Not really. That malaprop use of “recognize” — not unusual for a non-native speaker — more likely indicates that she wrote the statement herself. But the term “monster” is more telling, and very Trumpian. It’s standard-issue language for dehumanizing and scapegoating, just like other terms employed by her husband — “vermin,” “poisoning our blood,” “rapists and murderers” pouring across the border. How do we know the 20-year-old, registered-Republican loner who tried to shoot Trump is a “monster” and not a sad, sick puppy? 

Reagan, TR, and other presidents who survived assassination attempts never called their would-be killers “monsters.” The only other person I’ve lately heard use the term is a staunchly conservative ex-Republican who reserves most of his ire for the Democrats. “Trump is a monster,” he told me, “and Biden is going to make me vote for him.”

But the rest of Melania’s statement is standard stuff — compassionate, conciliatory, perhaps heartfelt, at worst mawkish and predictable, just as statements from first ladies are supposed to be at times like this: “Let us remember that when the time comes to look beyond the left and the right, beyond the red and the blue, we all come from families with the passion to fight for a better life together, while we are here, in this earthly realm. Dawn is here again. Let us reunite. Now.” 

This is the language of a winner, distillable to a simple paraphrase of a Beatles refrain: “Come together… under me.” It’s also a possible template for the post-convention campaign. Now that he’s stirred up the base to “fight, fight, fight” and enlisted Vance to perform campaign pit bull duties, Trump can offer himself as a post-partisan uniter, and seek a landslide. 

But that’s not a role an overgrown playground bully is cut out for. How long can he stick to it? Fasten your seat belt and grab your barf bag. It’s going to be a long four months.

Eric Scigliano
Eric Scigliano
Eric Scigliano has written on varied environmental, cultural and political subjects for many local and national publications. His books include Puget Sound: Sea Between the Mountains, Love War and Circuses (Seeing the Elephant), Michelangelo’s Mountain, Flotsametrics and the Floating World (with Curtis Ebbesmeyer), The Wild Edge, and, newly published, The Big Thaw: Ancient Carbon and a Race to Save the Planet.

1 COMMENT

  1. No question Trump is leading now, but with modern communications, for better or worse, is it possible that popular opinion can turn on a dime?

    One of the problems, of course is the Democrats keep shooting themselves in the foot.
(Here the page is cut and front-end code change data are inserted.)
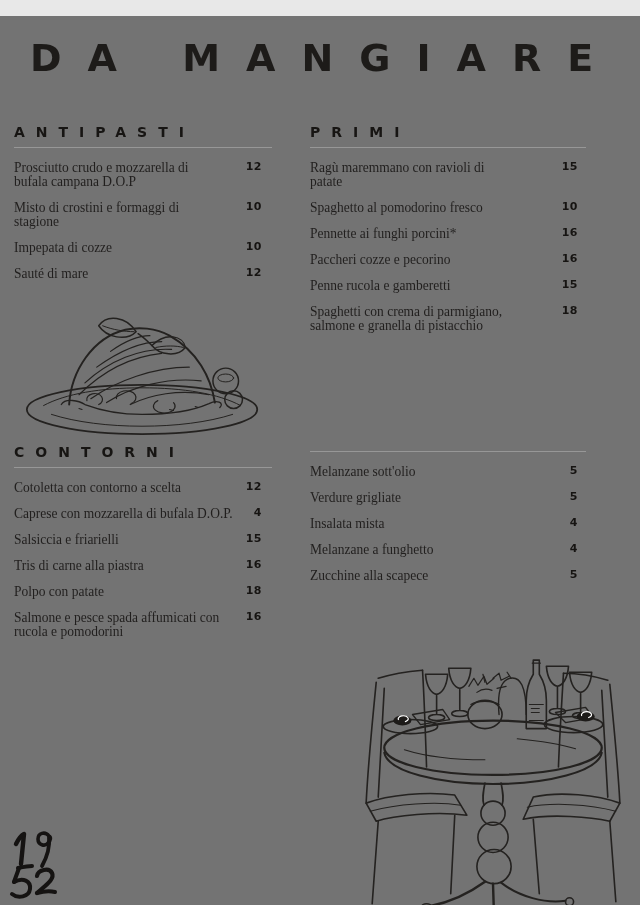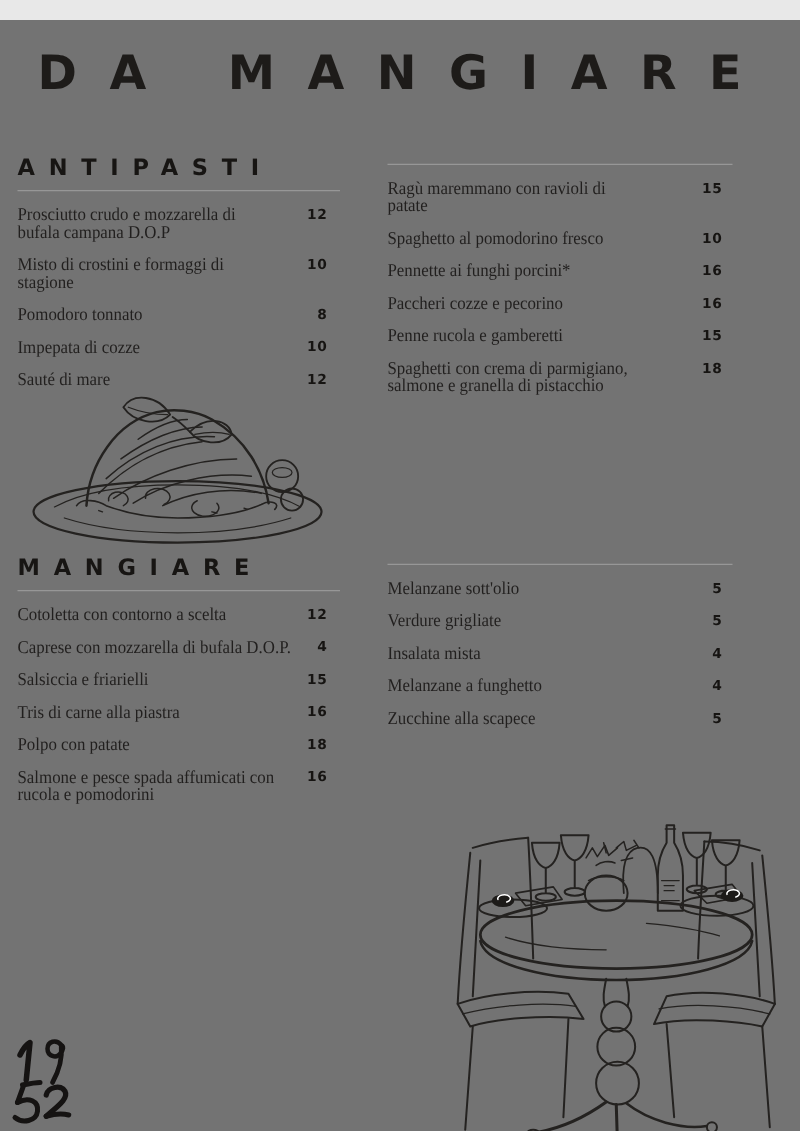--- a/index.html
+++ b/index.html
@@ -14,21 +14,21 @@
     font-family:"DejaVu Sans", sans-serif; font-weight:800;
     font-size:38px; letter-spacing:26px; white-space:nowrap; color:#1d1b19;
   }
   .section { position:absolute; }
   #sec-antipasti { left:14px; top:108px; width:258px; }
   #sec-primi    { left:310px; top:108px; width:276px; }
   #sec-secondi  { left:14px; top:428px; width:258px; }
   #sec-contorni { left:310px; top:428px; width:276px; }
   .sec-title {
     font-family:"DejaVu Sans", sans-serif; font-weight:800;
-    font-size:18px; letter-spacing:11px; color:#171513; white-space:nowrap;
+    font-size:14px; letter-spacing:11px; color:#171513; white-space:nowrap;
   }
   .sec-rule { border-bottom:1.5px solid #979797; margin:7px 0 12px 0; }
   .row { position:relative; margin-bottom:12px; min-height:14px; }
   .iname {
     font-family:"Liberation Serif", serif; font-size:14.5px; line-height:14px;
     white-space:pre; transform:scaleX(.93); transform-origin:0 0; color:#211f1e;
   }
   .iprice {
     position:absolute; right:10px; top:0;
     font-family:"DejaVu Sans", sans-serif; font-weight:700;
@@ -54,34 +54,31 @@
       <div class="iname">Prosciutto crudo e mozzarella di
 bufala campana D.O.P</div>
       <div class="iprice">12</div>
     </div>
     <div class="row">
       <div class="iname">Misto di crostini e formaggi di
 stagione</div>
       <div class="iprice">10</div>
     </div>
     <div class="row">
-      <div class="iname">Pomodoro tonnato</div>
-      <div class="iprice">8</div>
-    </div>
-    <div class="row">
       <div class="iname">Impepata di cozze</div>
       <div class="iprice">10</div>
     </div>
     <div class="row">
       <div class="iname">Sauté di mare</div>
       <div class="iprice">12</div>
     </div>
   </div>
 
   <div class="section" id="sec-primi">
+    <div class="sec-title">PRIMI</div>
     <div class="sec-rule"></div>
     <div class="row">
       <div class="iname">Ragù maremmano con ravioli di
 patate</div>
       <div class="iprice">15</div>
     </div>
     <div class="row">
       <div class="iname">Spaghetto al pomodorino fresco</div>
       <div class="iprice">10</div>
     </div>
@@ -98,21 +95,21 @@
       <div class="iprice">15</div>
     </div>
     <div class="row">
       <div class="iname">Spaghetti con crema di parmigiano,
 salmone e granella di pistacchio</div>
       <div class="iprice">18</div>
     </div>
   </div>
 
   <div class="section" id="sec-secondi">
-    <div class="sec-title">MANGIARE</div>
+    <div class="sec-title">CONTORNI</div>
     <div class="sec-rule"></div>
     <div class="row">
       <div class="iname">Cotoletta con contorno a scelta</div>
       <div class="iprice">12</div>
     </div>
     <div class="row">
       <div class="iname">Caprese con mozzarella di bufala D.O.P.</div>
       <div class="iprice">4</div>
     </div>
     <div class="row">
Newsom, obviously one of the leading contenders, just signed a bill (concerning parents right to be informed in schools) which can be (and will be) described as undermining parental responsibility.

    Plus, I don’t think there’s any Democratic politician who doesn’t sound like a Democratic politician. And that’s not meant as a compliment. I like Biden. I would vote for Biden again. He’s a decent man with good values. I agree with him on most issues except where he goes Woke. And he really doesn’t know how to communicate.

    And that I think is the heart of the Democrats problem. They bought in without thinking much less thoughtful discussion about a host of issues involving identity politics. So they never got practice in real public discussion about DEI, gender, identity, affirmative action, critical race theory, and so forth. Rather than dealing with those issues, or denying that they even exist, they simply went with the progressive dogma, and the Republicans are making hay with it.

    I’m pretty depressed about the near future and I don’t even see the germ of an intelligent Democratic Party.